What the task requires
All of the data is to be printed exactly, though the images must be left off.
==============================
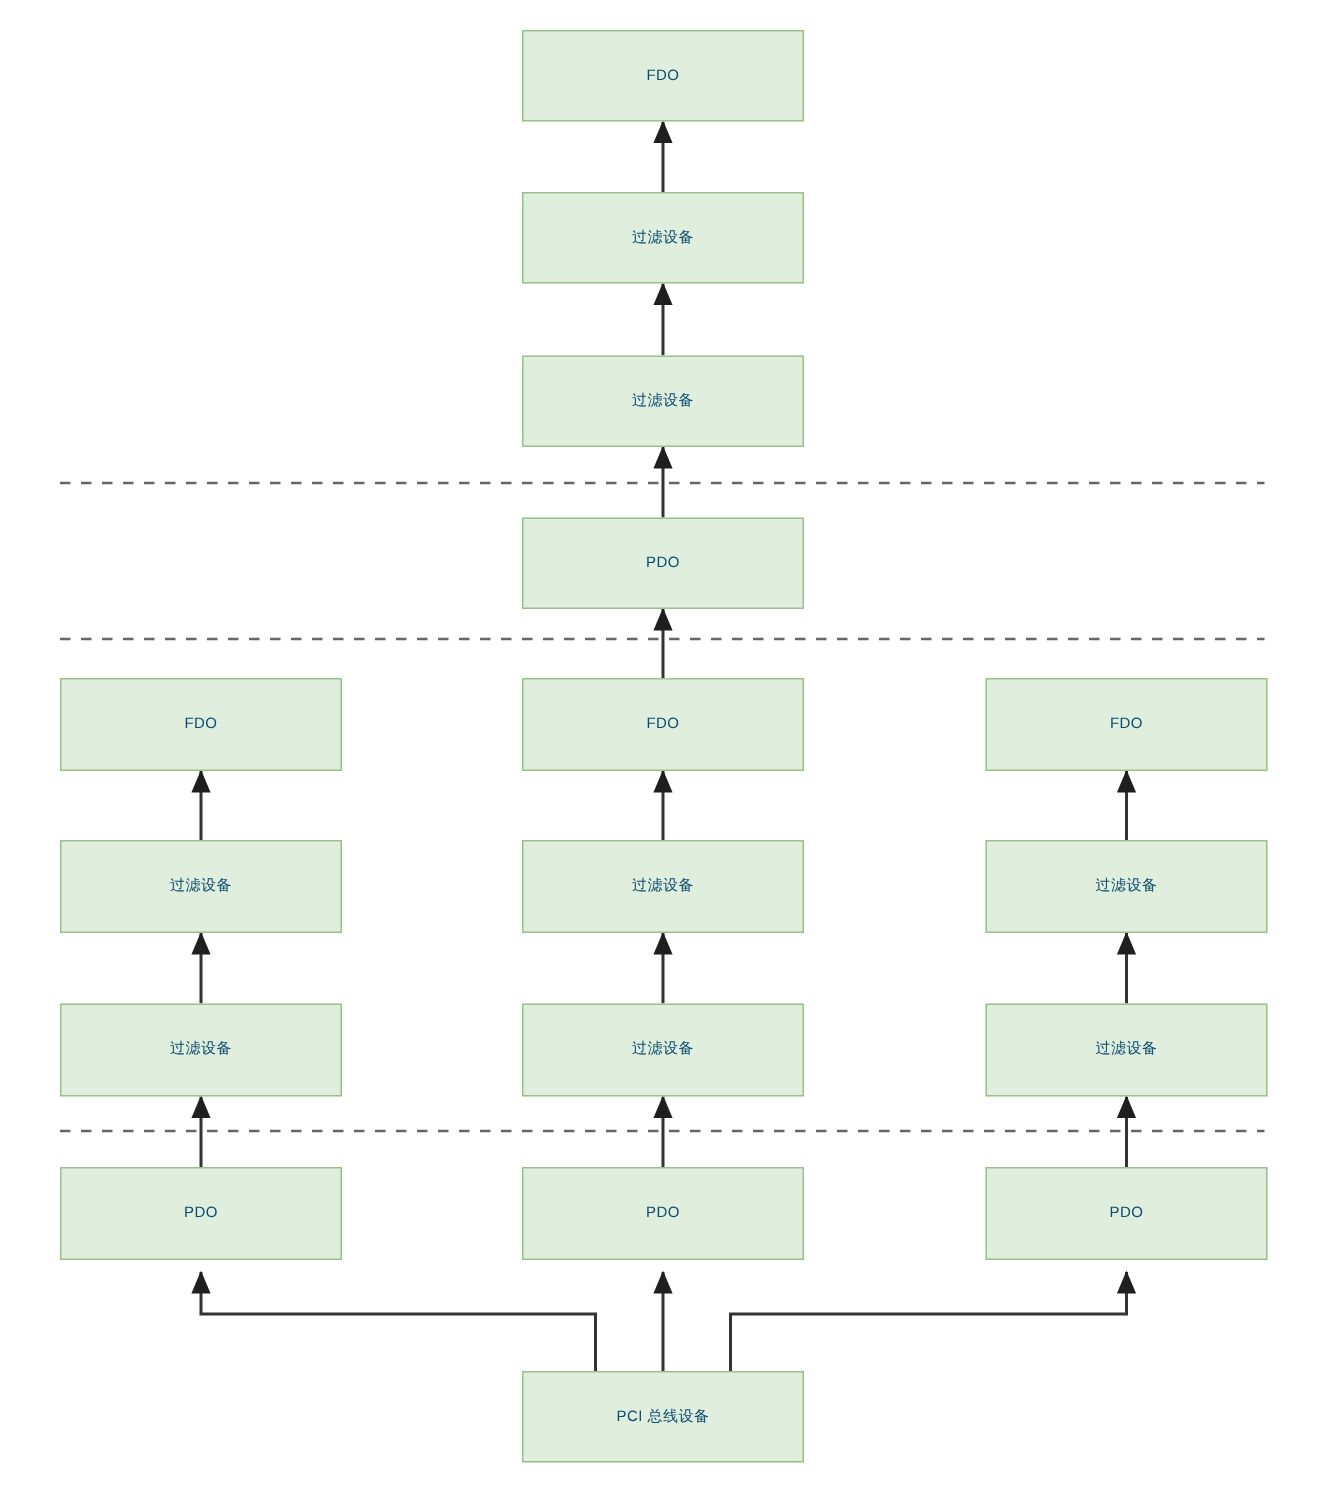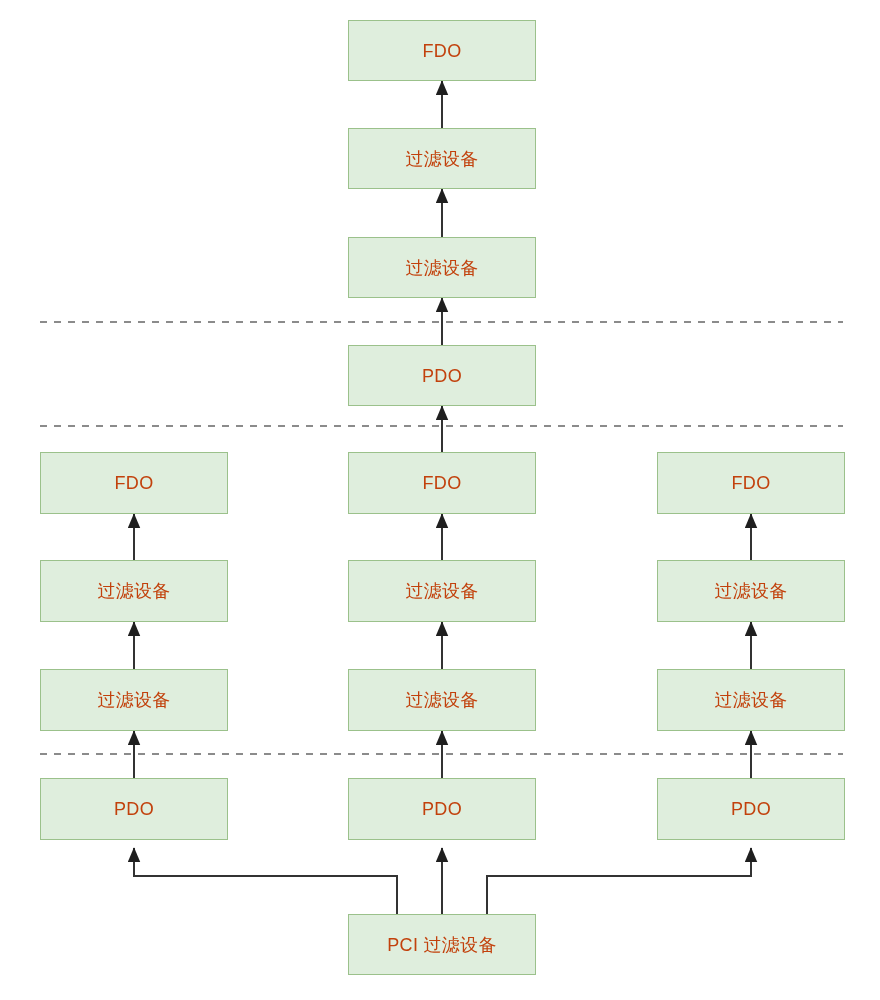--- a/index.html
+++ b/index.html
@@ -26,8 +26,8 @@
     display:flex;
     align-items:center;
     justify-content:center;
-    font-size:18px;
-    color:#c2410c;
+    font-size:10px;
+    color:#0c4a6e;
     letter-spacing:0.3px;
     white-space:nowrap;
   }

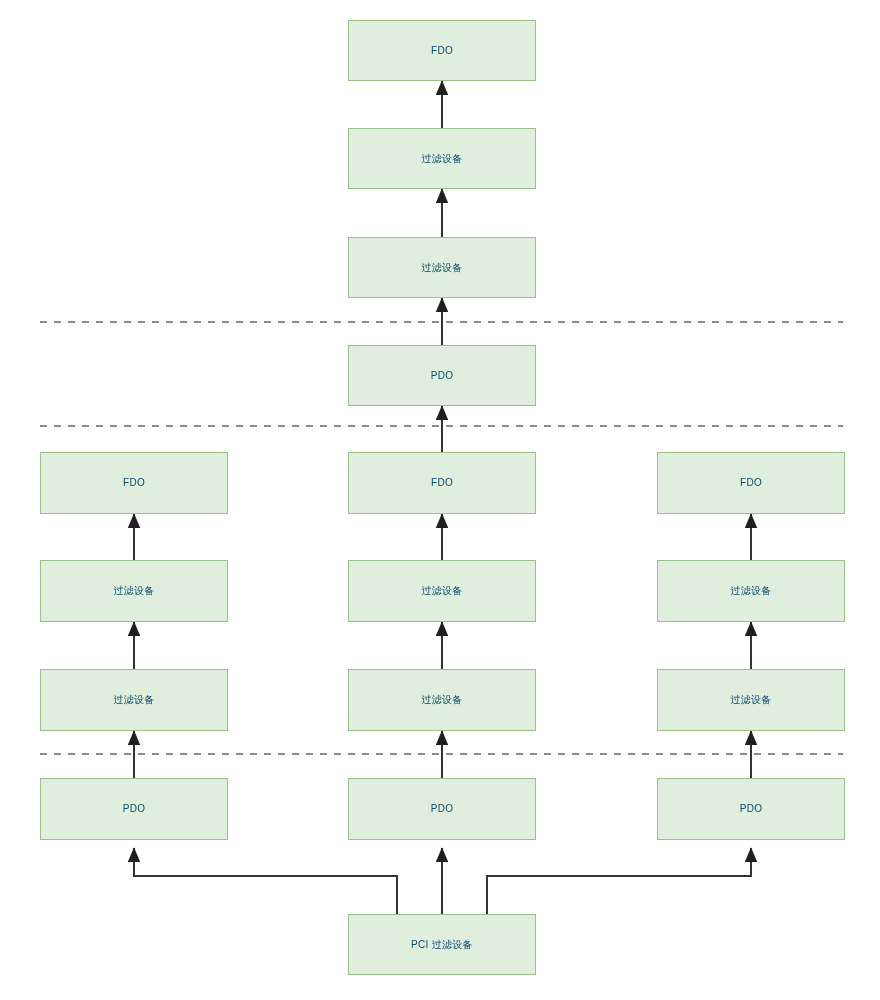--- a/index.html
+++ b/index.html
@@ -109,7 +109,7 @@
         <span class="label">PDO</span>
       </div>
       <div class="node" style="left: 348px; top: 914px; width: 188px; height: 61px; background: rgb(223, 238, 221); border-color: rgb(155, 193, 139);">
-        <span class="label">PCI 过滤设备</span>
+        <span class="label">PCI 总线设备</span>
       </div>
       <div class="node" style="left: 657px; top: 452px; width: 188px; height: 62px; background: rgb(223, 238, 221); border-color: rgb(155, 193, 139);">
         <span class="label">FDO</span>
==============================
The answer
--- a/index.html
+++ b/index.html
@@ -26,8 +26,8 @@
     display:flex;
     align-items:center;
     justify-content:center;
-    font-size:18px;
-    color:#c2410c;
+    font-size:10px;
+    color:#0c4a6e;
     letter-spacing:0.3px;
     white-space:nowrap;
   }

--- a/index.html
+++ b/index.html
@@ -109,7 +109,7 @@
         <span class="label">PDO</span>
       </div>
       <div class="node" style="left: 348px; top: 914px; width: 188px; height: 61px; background: rgb(223, 238, 221); border-color: rgb(155, 193, 139);">
-        <span class="label">PCI 过滤设备</span>
+        <span class="label">PCI 总线设备</span>
       </div>
       <div class="node" style="left: 657px; top: 452px; width: 188px; height: 62px; background: rgb(223, 238, 221); border-color: rgb(155, 193, 139);">
         <span class="label">FDO</span>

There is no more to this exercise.